[Data for review]:
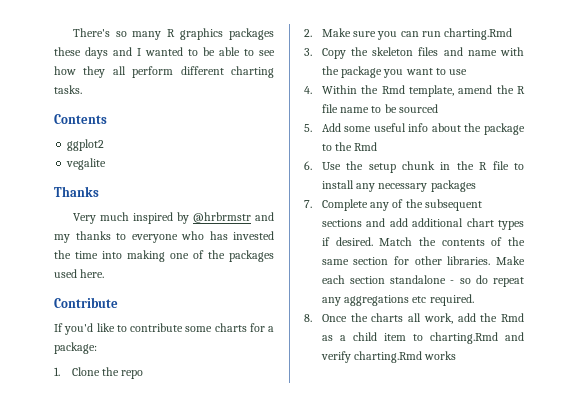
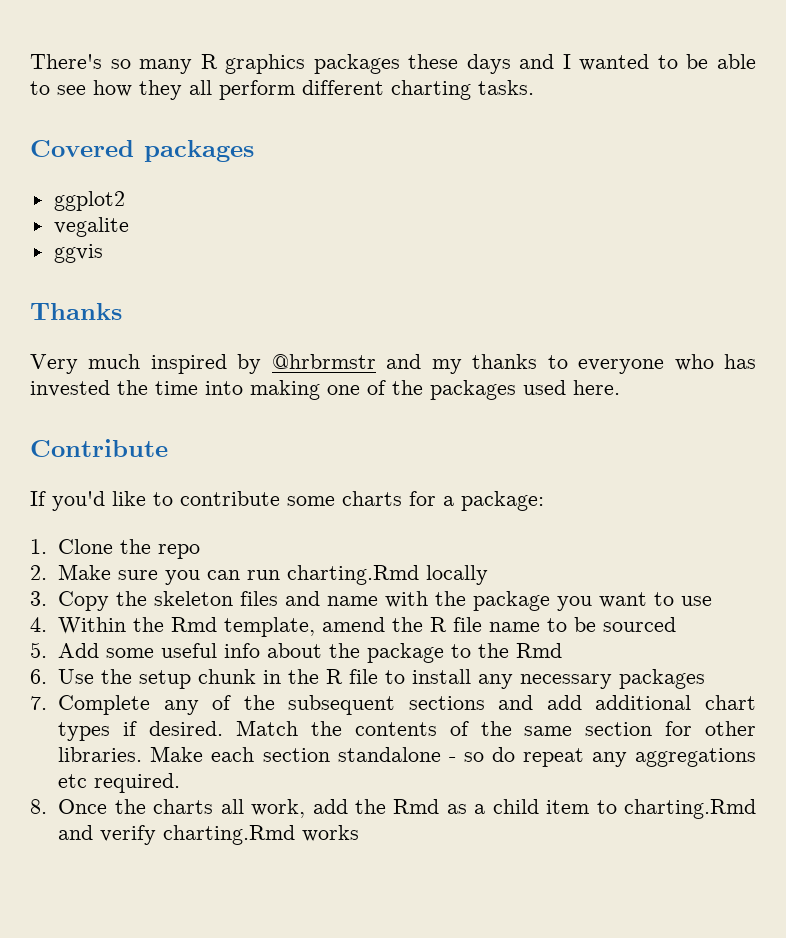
[54,114,107,124] Contents -> [30,140,254,162] Covered packages
(107, 164) none -> [53,244,103,263] // ggvis
(513, 34) none -> [426,565,489,585] locally

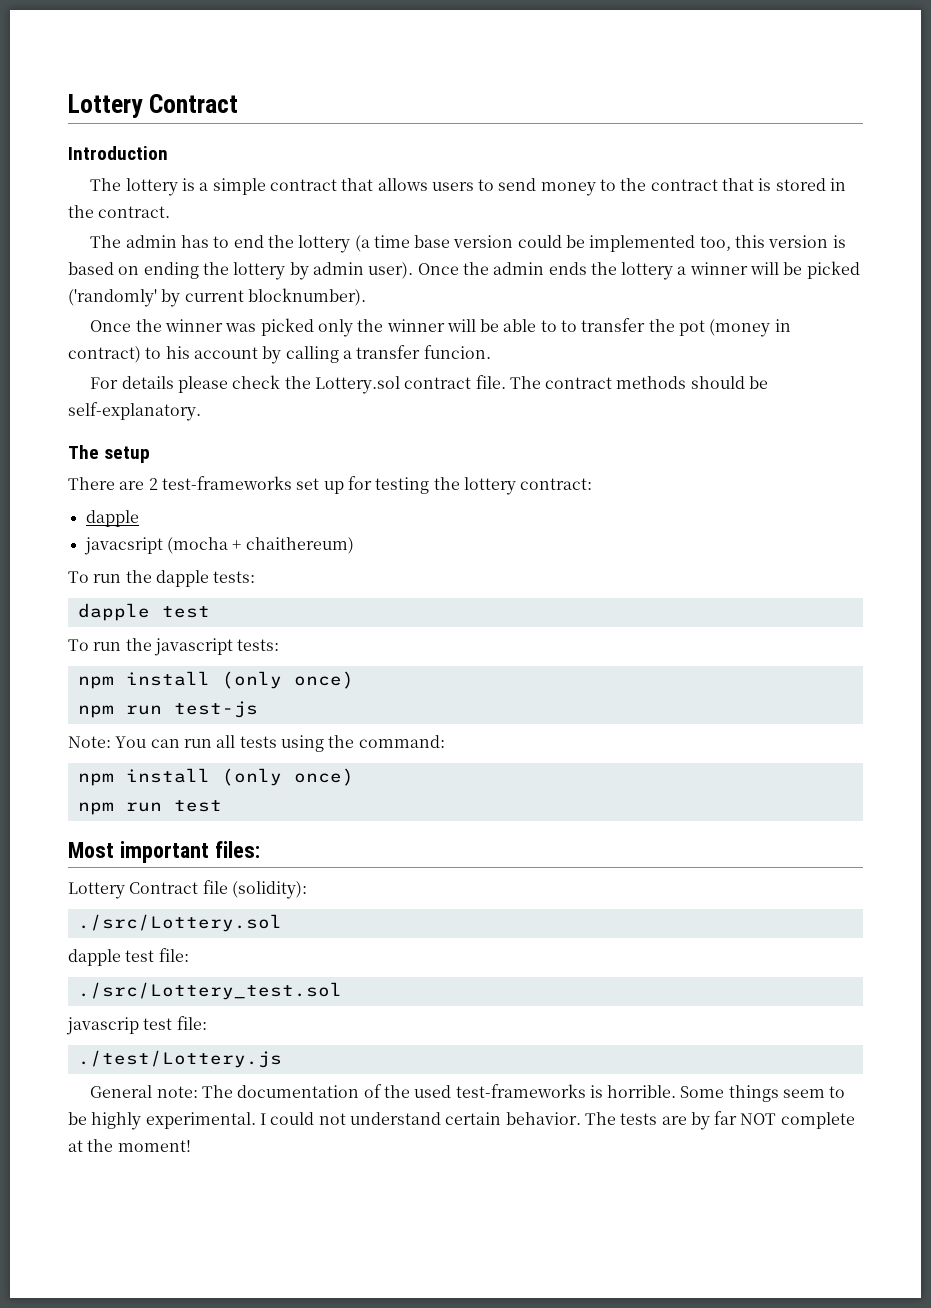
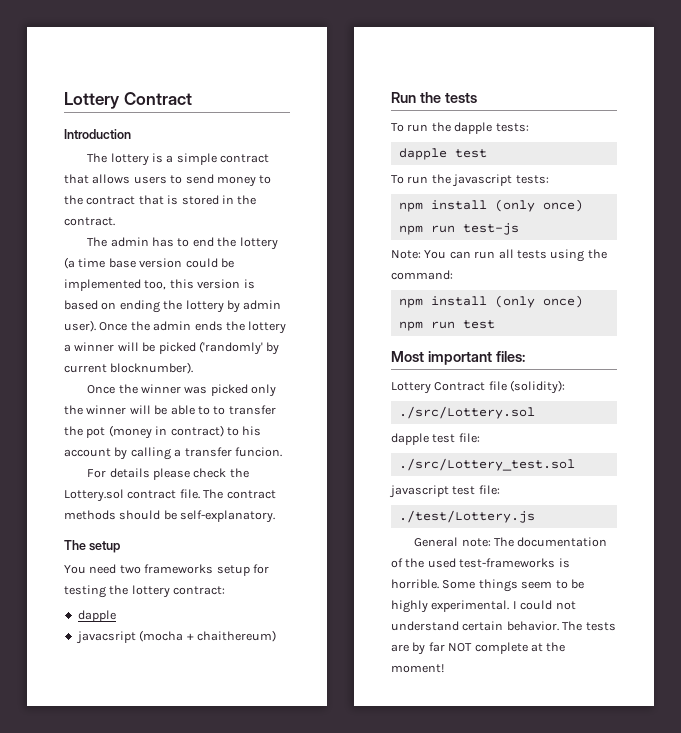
[68,476,344,494] There are 2 test-frameworks set up -> [64,564,250,576] You need two frameworks setup
(354, 545) none -> [391,92,477,103] // Run the tests
[66,1017,139,1035] javascrip -> [389,485,449,498] javascript

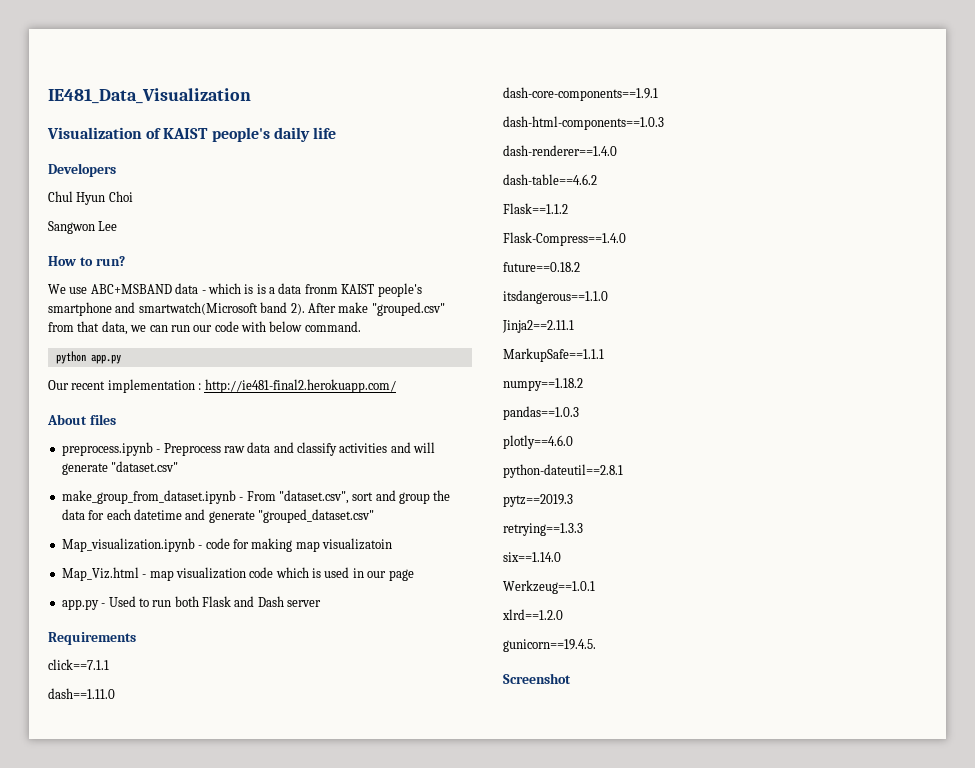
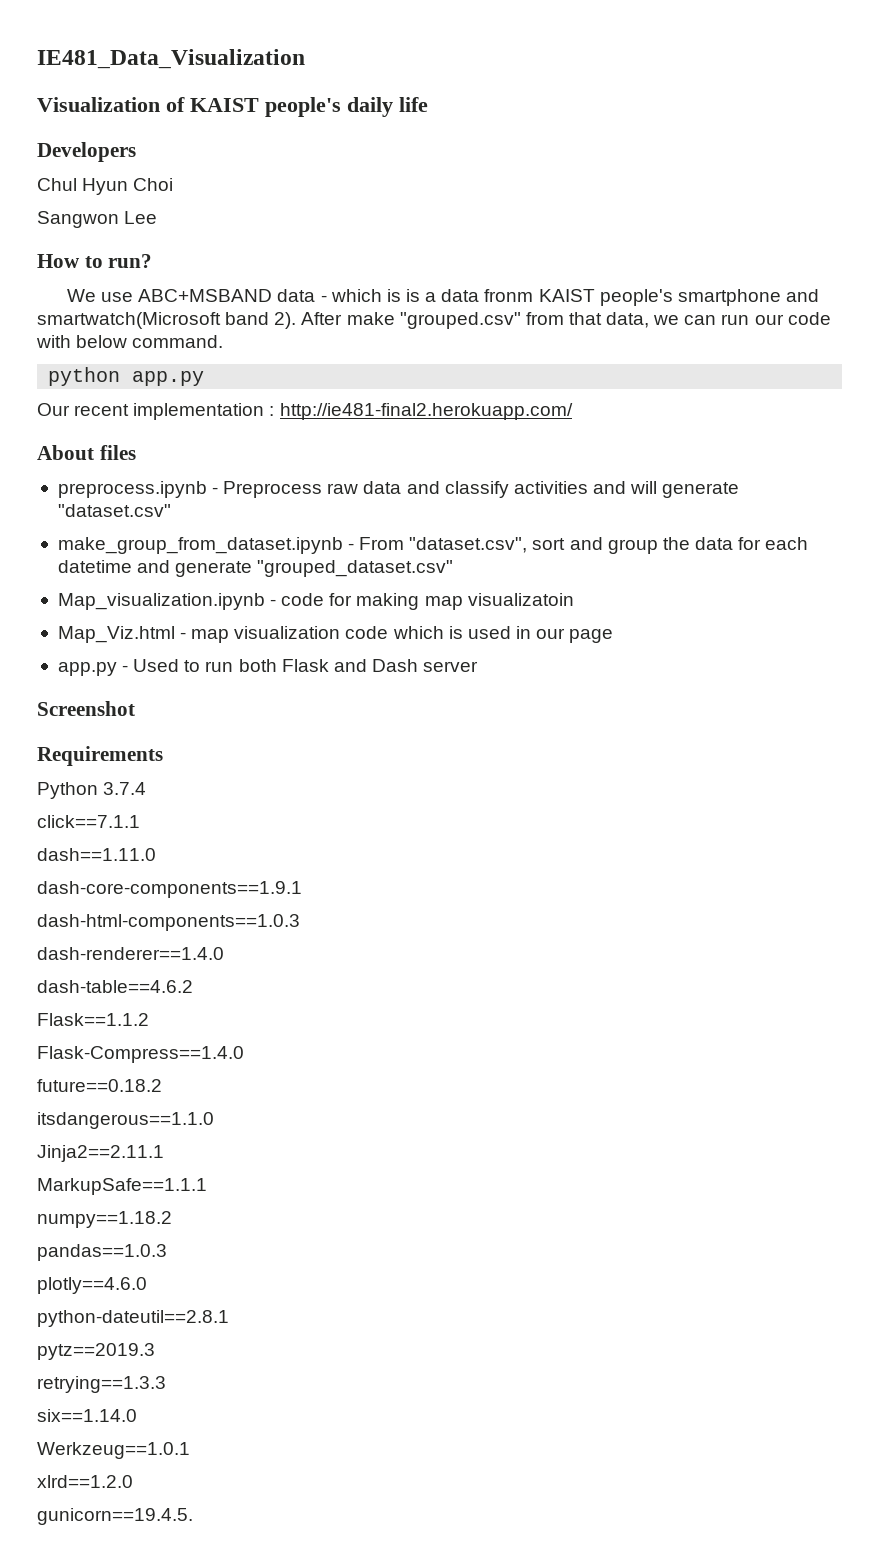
(322, 603) none -> [37,701,135,716] // Screenshot
(136, 638) none -> [37,782,147,799] // Python 3.7.4
[503,673,571,684] // Screenshot -> (193, 1516) none

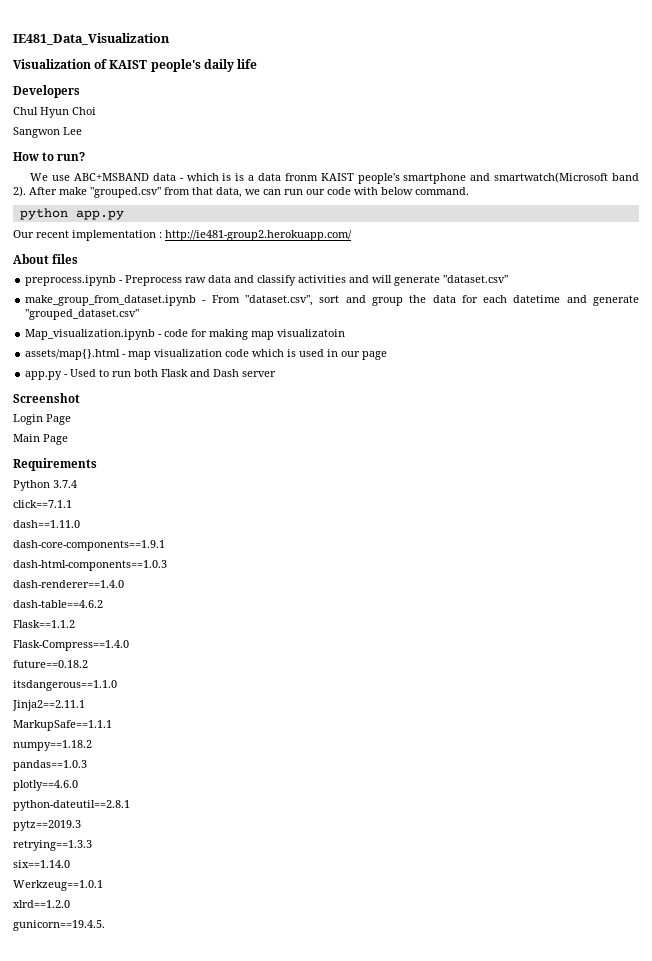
[279,403,573,420] http://ie481-final2.herokuapp.com/ -> [165,230,352,241] http://ie481-group2.herokuapp.com/
[57,626,175,643] Map_Viz.html -> [25,349,121,360] assets/map{}.html
(135, 708) none -> [13,414,71,425] [13,434,68,445] // Login Page // Main Page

[Task instructions]: Could you restate each record word for word, keeping the pictures out?

[Response to the task]:
[54,114,107,124] Contents -> [30,140,254,162] Covered packages
(107, 164) none -> [53,244,103,263] // ggvis
(513, 34) none -> [426,565,489,585] locally

[68,476,344,494] There are 2 test-frameworks set up -> [64,564,250,576] You need two frameworks setup
(354, 545) none -> [391,92,477,103] // Run the tests
[66,1017,139,1035] javascrip -> [389,485,449,498] javascript

(322, 603) none -> [37,701,135,716] // Screenshot
(136, 638) none -> [37,782,147,799] // Python 3.7.4
[503,673,571,684] // Screenshot -> (193, 1516) none

[279,403,573,420] http://ie481-final2.herokuapp.com/ -> [165,230,352,241] http://ie481-group2.herokuapp.com/
[57,626,175,643] Map_Viz.html -> [25,349,121,360] assets/map{}.html
(135, 708) none -> [13,414,71,425] [13,434,68,445] // Login Page // Main Page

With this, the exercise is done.